Input –

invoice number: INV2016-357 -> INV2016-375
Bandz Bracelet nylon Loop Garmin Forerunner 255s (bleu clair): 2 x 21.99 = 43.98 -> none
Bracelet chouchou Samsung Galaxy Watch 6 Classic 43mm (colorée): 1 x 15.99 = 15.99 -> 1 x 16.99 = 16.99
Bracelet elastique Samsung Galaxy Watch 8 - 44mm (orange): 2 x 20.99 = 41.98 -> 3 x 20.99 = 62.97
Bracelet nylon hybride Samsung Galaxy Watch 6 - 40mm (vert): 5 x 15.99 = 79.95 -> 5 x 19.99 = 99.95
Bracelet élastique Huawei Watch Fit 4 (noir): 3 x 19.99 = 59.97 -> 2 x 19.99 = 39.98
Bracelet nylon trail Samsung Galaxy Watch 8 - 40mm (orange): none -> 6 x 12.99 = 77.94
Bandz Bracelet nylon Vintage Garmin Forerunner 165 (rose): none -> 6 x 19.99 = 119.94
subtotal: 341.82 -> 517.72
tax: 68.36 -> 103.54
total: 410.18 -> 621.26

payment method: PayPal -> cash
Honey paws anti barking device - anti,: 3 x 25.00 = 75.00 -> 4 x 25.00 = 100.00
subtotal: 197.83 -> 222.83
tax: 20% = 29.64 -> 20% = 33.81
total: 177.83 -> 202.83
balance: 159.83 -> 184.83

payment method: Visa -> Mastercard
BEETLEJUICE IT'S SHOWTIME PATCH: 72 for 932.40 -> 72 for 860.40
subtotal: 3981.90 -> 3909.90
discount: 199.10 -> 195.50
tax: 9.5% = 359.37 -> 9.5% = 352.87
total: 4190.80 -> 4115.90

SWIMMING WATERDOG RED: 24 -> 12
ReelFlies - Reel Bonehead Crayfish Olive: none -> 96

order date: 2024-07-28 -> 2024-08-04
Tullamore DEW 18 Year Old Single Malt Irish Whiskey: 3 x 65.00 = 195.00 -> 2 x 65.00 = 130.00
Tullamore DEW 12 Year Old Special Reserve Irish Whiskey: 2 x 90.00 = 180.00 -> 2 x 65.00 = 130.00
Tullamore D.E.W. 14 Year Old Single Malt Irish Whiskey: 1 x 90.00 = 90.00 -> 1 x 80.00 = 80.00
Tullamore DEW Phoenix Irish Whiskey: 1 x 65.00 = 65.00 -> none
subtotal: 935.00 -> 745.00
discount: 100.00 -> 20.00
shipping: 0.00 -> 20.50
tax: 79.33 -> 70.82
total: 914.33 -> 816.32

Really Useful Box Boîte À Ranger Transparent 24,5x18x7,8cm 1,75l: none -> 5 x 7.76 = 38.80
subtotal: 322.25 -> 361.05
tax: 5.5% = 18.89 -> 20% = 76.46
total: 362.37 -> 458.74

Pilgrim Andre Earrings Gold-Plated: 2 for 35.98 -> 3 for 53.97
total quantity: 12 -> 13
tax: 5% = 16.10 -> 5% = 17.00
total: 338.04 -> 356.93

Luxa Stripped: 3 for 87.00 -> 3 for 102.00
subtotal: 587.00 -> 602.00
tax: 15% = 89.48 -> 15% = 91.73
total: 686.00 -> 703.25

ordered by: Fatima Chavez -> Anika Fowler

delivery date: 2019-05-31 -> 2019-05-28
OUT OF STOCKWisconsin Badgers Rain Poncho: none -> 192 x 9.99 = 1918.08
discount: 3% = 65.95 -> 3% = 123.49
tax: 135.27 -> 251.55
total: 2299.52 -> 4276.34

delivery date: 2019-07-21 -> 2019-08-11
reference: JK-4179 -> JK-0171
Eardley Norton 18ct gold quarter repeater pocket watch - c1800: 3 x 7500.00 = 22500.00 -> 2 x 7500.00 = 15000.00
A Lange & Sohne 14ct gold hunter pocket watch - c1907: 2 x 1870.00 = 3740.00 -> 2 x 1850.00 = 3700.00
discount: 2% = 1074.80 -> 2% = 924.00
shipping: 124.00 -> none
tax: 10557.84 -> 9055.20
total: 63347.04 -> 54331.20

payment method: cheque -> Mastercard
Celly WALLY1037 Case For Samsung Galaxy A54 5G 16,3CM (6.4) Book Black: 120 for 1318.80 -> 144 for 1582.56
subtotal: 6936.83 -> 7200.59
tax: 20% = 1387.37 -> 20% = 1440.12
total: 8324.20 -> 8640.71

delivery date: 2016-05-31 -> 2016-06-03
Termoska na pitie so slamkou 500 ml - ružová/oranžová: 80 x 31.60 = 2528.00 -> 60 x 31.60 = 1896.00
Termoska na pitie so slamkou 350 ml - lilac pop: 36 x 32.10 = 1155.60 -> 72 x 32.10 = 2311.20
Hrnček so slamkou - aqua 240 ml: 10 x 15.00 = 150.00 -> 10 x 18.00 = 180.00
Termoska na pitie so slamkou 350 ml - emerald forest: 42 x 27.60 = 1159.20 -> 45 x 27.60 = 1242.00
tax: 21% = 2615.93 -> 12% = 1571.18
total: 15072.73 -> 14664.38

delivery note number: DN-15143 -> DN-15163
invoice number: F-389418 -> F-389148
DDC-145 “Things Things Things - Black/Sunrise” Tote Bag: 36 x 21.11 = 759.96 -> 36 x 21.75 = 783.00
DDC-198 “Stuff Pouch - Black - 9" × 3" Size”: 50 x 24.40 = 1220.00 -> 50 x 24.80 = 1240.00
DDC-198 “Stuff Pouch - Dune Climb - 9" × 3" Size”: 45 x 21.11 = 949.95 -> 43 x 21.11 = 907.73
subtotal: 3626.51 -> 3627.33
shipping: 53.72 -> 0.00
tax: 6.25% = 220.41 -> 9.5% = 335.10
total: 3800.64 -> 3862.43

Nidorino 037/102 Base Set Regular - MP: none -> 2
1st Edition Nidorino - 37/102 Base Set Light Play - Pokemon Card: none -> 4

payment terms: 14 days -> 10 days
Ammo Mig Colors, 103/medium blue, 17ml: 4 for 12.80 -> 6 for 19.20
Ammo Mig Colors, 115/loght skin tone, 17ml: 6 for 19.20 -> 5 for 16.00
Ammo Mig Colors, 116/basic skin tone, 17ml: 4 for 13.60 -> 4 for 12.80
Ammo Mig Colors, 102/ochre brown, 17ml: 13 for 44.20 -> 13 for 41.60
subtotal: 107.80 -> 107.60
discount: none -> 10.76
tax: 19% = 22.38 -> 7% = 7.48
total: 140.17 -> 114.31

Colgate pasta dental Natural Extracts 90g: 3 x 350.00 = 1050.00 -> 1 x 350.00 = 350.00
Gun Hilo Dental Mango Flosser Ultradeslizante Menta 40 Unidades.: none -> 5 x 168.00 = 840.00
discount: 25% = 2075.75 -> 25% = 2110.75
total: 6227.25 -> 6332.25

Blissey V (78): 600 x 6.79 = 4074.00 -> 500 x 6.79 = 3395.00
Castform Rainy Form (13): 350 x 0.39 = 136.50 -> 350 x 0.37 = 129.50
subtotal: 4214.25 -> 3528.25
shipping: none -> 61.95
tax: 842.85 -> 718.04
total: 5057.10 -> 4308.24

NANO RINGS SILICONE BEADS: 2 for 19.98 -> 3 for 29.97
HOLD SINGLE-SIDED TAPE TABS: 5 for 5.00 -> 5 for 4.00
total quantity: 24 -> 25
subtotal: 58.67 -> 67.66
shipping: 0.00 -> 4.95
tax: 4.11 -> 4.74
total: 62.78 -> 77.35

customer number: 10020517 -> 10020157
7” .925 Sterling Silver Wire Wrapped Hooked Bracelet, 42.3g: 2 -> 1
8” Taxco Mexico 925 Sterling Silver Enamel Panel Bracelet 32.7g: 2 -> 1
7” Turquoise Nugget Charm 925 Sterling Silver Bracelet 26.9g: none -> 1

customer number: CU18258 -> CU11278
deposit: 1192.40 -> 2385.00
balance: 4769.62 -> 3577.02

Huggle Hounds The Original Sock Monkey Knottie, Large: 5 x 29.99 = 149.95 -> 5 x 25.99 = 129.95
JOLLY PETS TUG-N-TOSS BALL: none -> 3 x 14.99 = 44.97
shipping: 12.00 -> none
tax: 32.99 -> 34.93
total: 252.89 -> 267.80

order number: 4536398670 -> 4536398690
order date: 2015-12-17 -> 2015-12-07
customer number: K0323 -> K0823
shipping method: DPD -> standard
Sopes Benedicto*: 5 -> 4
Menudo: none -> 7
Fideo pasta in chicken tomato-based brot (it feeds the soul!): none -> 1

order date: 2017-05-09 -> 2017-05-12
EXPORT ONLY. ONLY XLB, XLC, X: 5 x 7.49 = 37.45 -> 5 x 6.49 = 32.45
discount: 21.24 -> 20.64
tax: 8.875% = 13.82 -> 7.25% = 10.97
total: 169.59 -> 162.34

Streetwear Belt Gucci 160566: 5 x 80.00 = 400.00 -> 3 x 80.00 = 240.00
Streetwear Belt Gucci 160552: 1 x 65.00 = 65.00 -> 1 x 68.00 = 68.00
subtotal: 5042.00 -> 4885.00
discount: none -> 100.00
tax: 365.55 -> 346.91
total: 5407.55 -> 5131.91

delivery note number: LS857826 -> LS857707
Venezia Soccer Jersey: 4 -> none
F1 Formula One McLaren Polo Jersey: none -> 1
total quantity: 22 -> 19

Action item –
Quote the listing above, but only from the line that shows "Blissey V (78): 600" through the line that shows "32.7g: 2 -> 1".

Finished exercise –
Blissey V (78): 600 x 6.79 = 4074.00 -> 500 x 6.79 = 3395.00
Castform Rainy Form (13): 350 x 0.39 = 136.50 -> 350 x 0.37 = 129.50
subtotal: 4214.25 -> 3528.25
shipping: none -> 61.95
tax: 842.85 -> 718.04
total: 5057.10 -> 4308.24

NANO RINGS SILICONE BEADS: 2 for 19.98 -> 3 for 29.97
HOLD SINGLE-SIDED TAPE TABS: 5 for 5.00 -> 5 for 4.00
total quantity: 24 -> 25
subtotal: 58.67 -> 67.66
shipping: 0.00 -> 4.95
tax: 4.11 -> 4.74
total: 62.78 -> 77.35

customer number: 10020517 -> 10020157
7” .925 Sterling Silver Wire Wrapped Hooked Bracelet, 42.3g: 2 -> 1
8” Taxco Mexico 925 Sterling Silver Enamel Panel Bracelet 32.7g: 2 -> 1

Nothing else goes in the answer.